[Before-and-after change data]

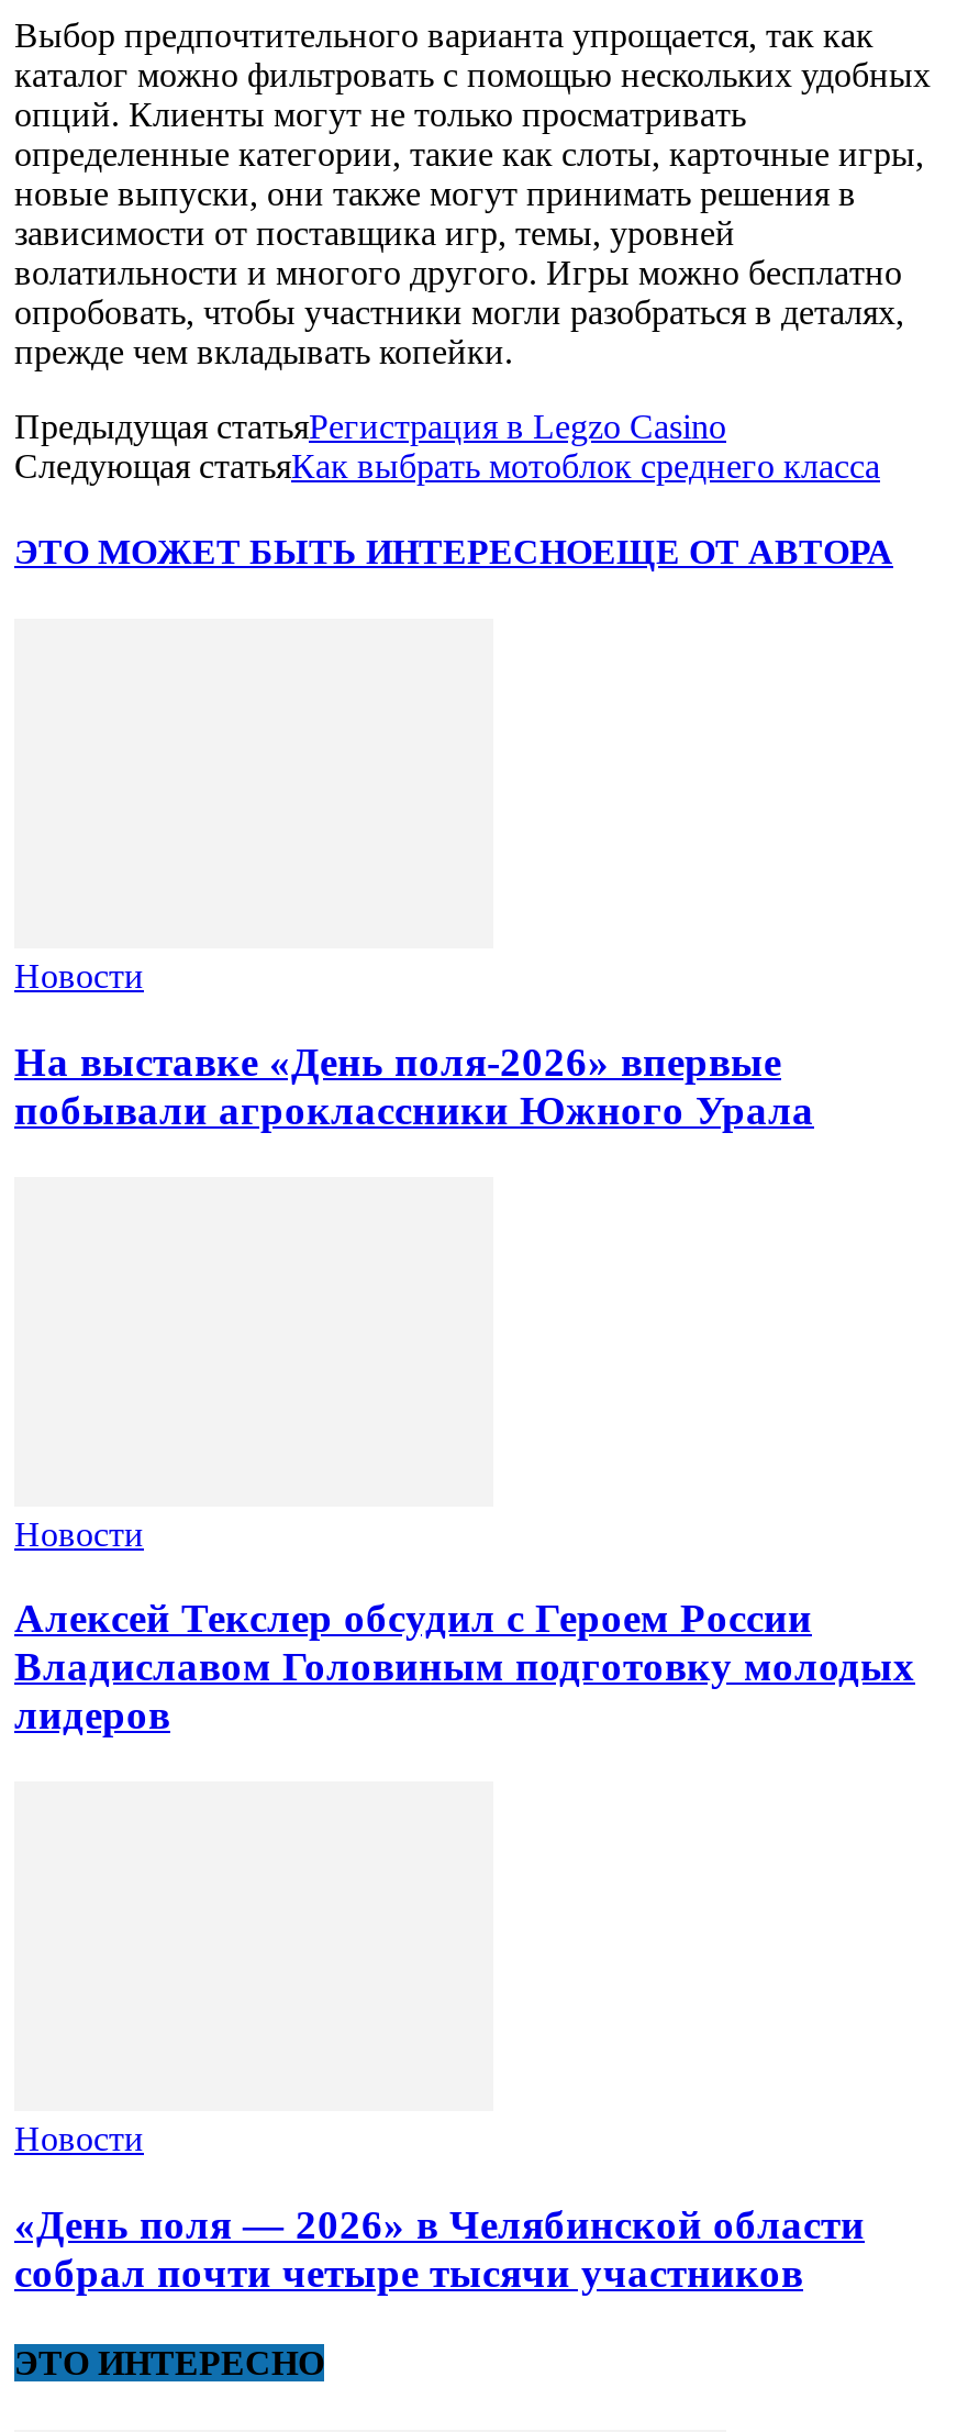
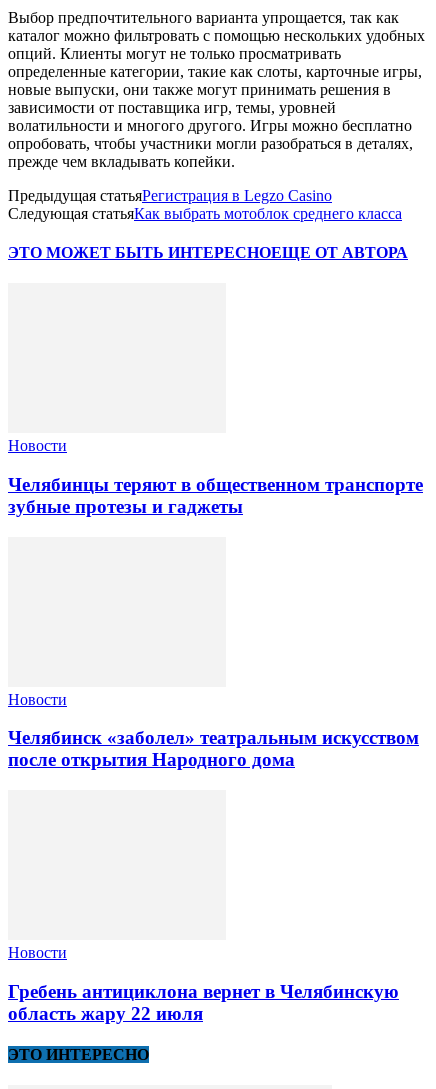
[14,1038,814,1133] На выставке «День поля-2026» впервые | побывали агроклассники Южного Урала -> [8,474,423,517] Челябинцы теряют в общественном транспорте | зубные протезы и гаджеты
[14,1595,915,1738] Алексей Текслер обсудил с Героем России | Владиславом Головиным подготовку молодых | лидеров -> [8,727,419,770] Челябинск «заболел» театральным искусством | после открытия Народного дома
[14,2201,865,2295] «День поля — 2026» в Челябинской области | собрал почти четыре тысячи участников -> [8,981,399,1024] Гребень антициклона вернет в Челябинскую | область жару 22 июля

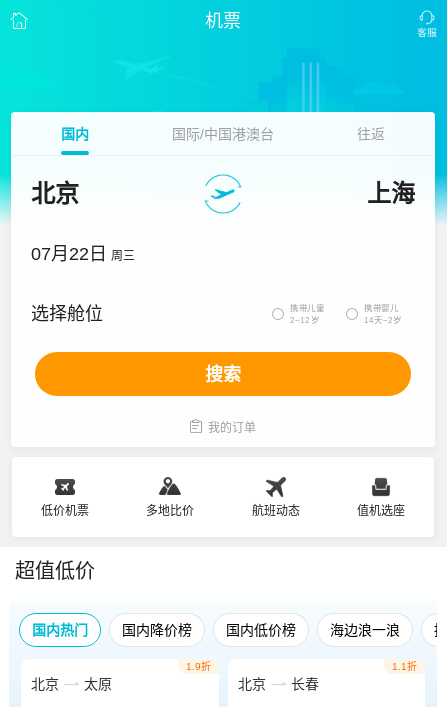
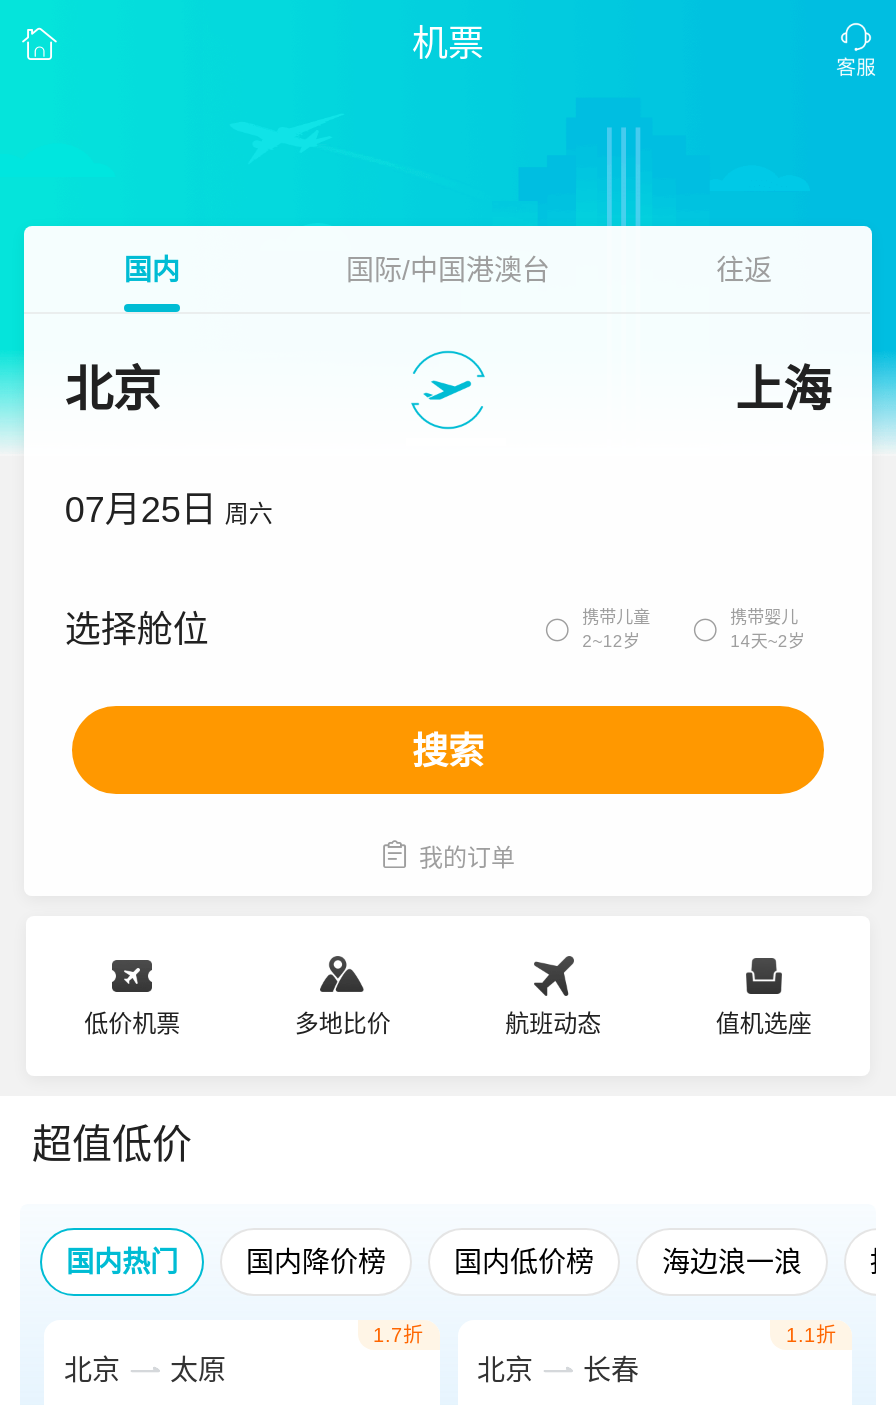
[31,244,135,264] 07月22日 周三 -> [65,490,273,530] 07月25日 周六
[186,661,210,672] 1.9折 -> [373,1324,423,1346] 1.7折

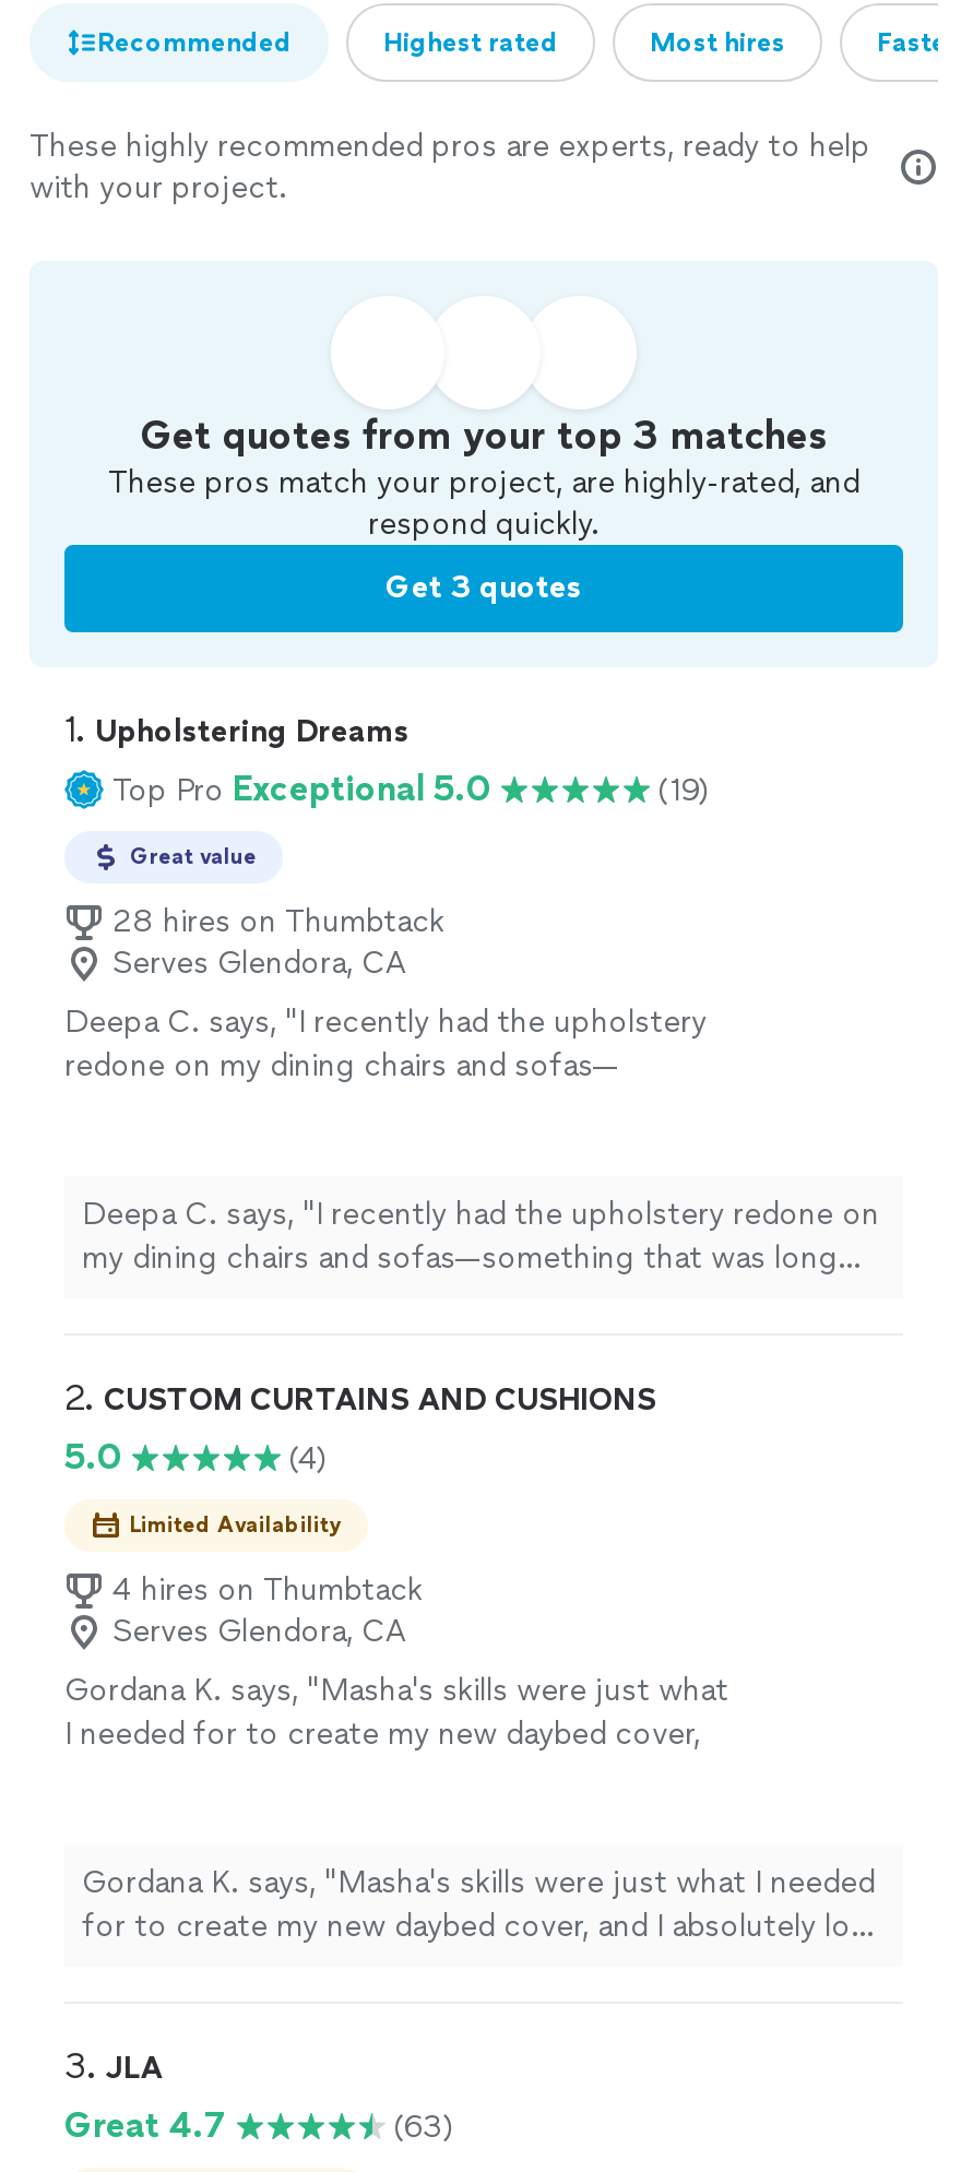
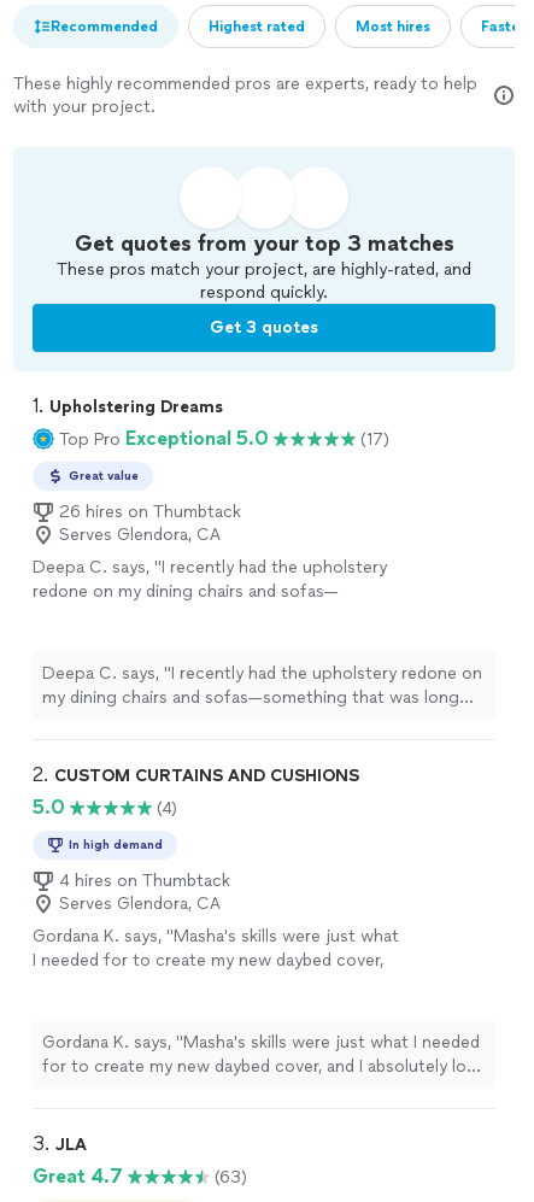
[658,771,709,808] (19) -> [360,429,389,449] (17)
[112,903,444,940] 28 hires on Thumbtack -> [59,502,241,522] 26 hires on Thumbtack
[130,1510,342,1539] Limited Availability -> [69,837,163,852] In high demand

Your task —
Extract all lines from the data in which "поля" is found.

Worked solution —
[14,1038,814,1133] На выставке «День поля-2026» впервые | побывали агроклассники Южного Урала -> [8,474,423,517] Челябинцы теряют в общественном транспорте | зубные протезы и гаджеты
[14,2201,865,2295] «День поля — 2026» в Челябинской области | собрал почти четыре тысячи участников -> [8,981,399,1024] Гребень антициклона вернет в Челябинскую | область жару 22 июля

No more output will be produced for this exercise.